Reproduce the following data exactly, minus any images.
(Beginning of Data extract)
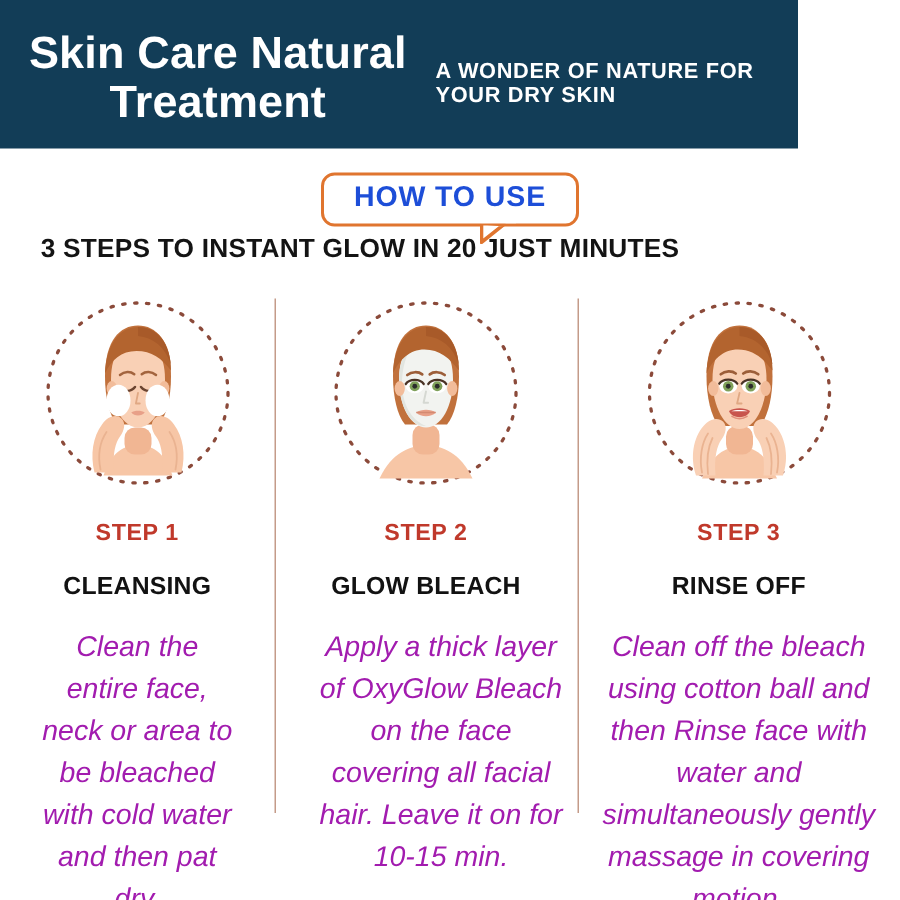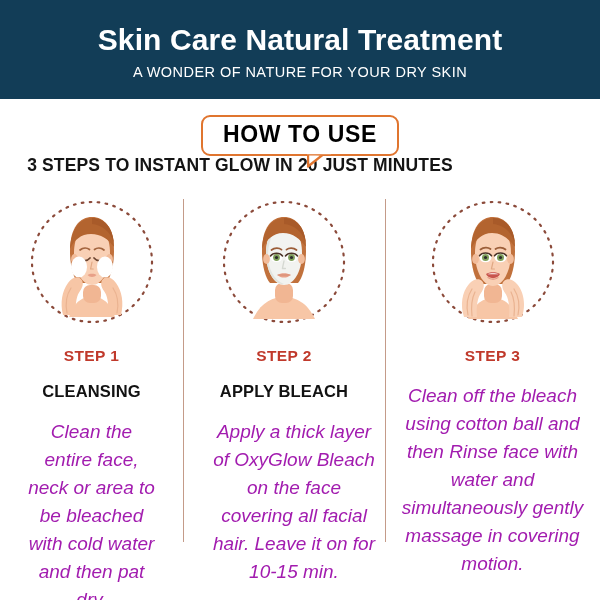"Skin Care Natural Treatment" #header { flex-direction: column -> row; width: 600px -> 532px }
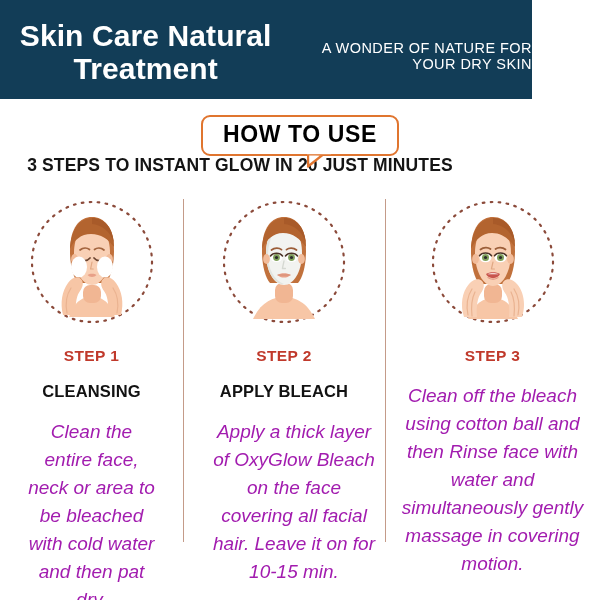"A WONDER OF NATURE FOR" #header-subtitle { font-weight: normal -> bold; text-align: right -> left }
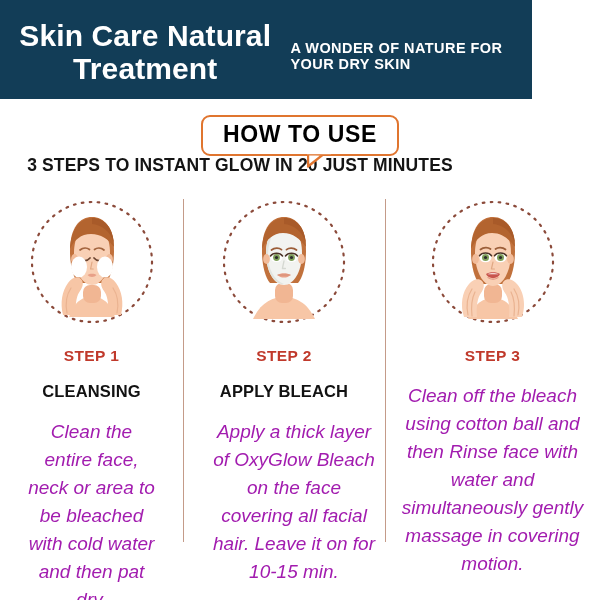"HOW TO USE" #badge-label { color: #000000 -> #1d4ed8; font-size: 23px -> 19px }
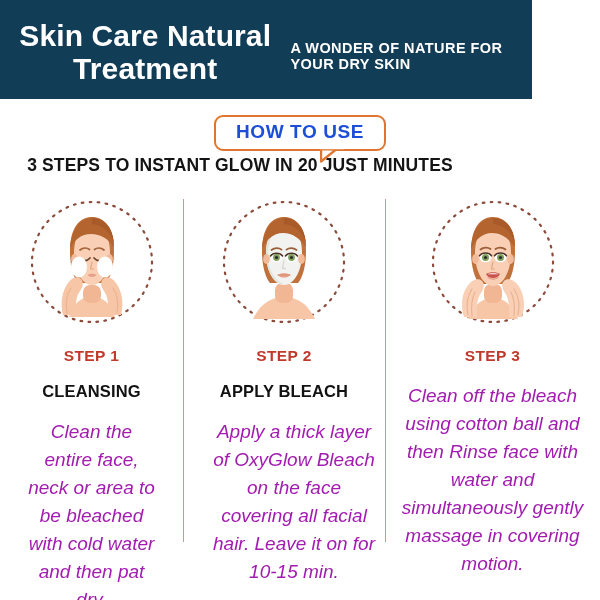"APPLY BLEACH" div.step-title { text: APPLY -> GLOW }
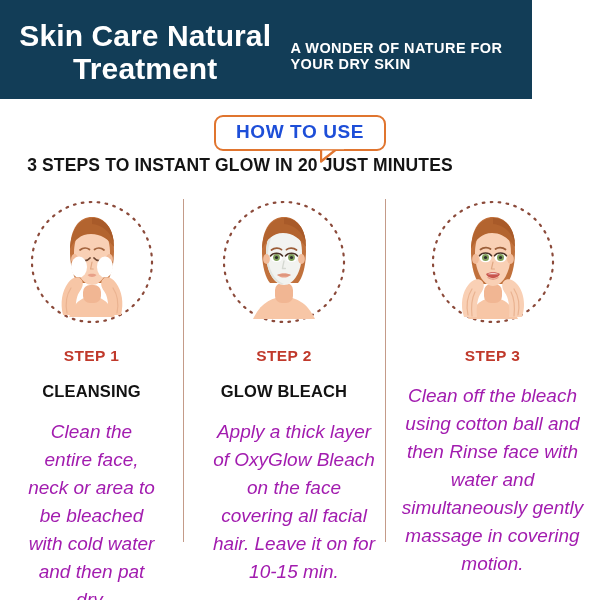"RINSE OFF" div.step-title { html: none -> <div>RINSE OFF</div> }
(End of Data extract)
## Answer for this exercise
"Skin Care Natural Treatment" #header { flex-direction: column -> row; width: 600px -> 532px }
"A WONDER OF NATURE FOR" #header-subtitle { font-weight: normal -> bold; text-align: right -> left }
"HOW TO USE" #badge-label { color: #000000 -> #1d4ed8; font-size: 23px -> 19px }
"APPLY BLEACH" div.step-title { text: APPLY -> GLOW }
"RINSE OFF" div.step-title { html: none -> <div>RINSE OFF</div> }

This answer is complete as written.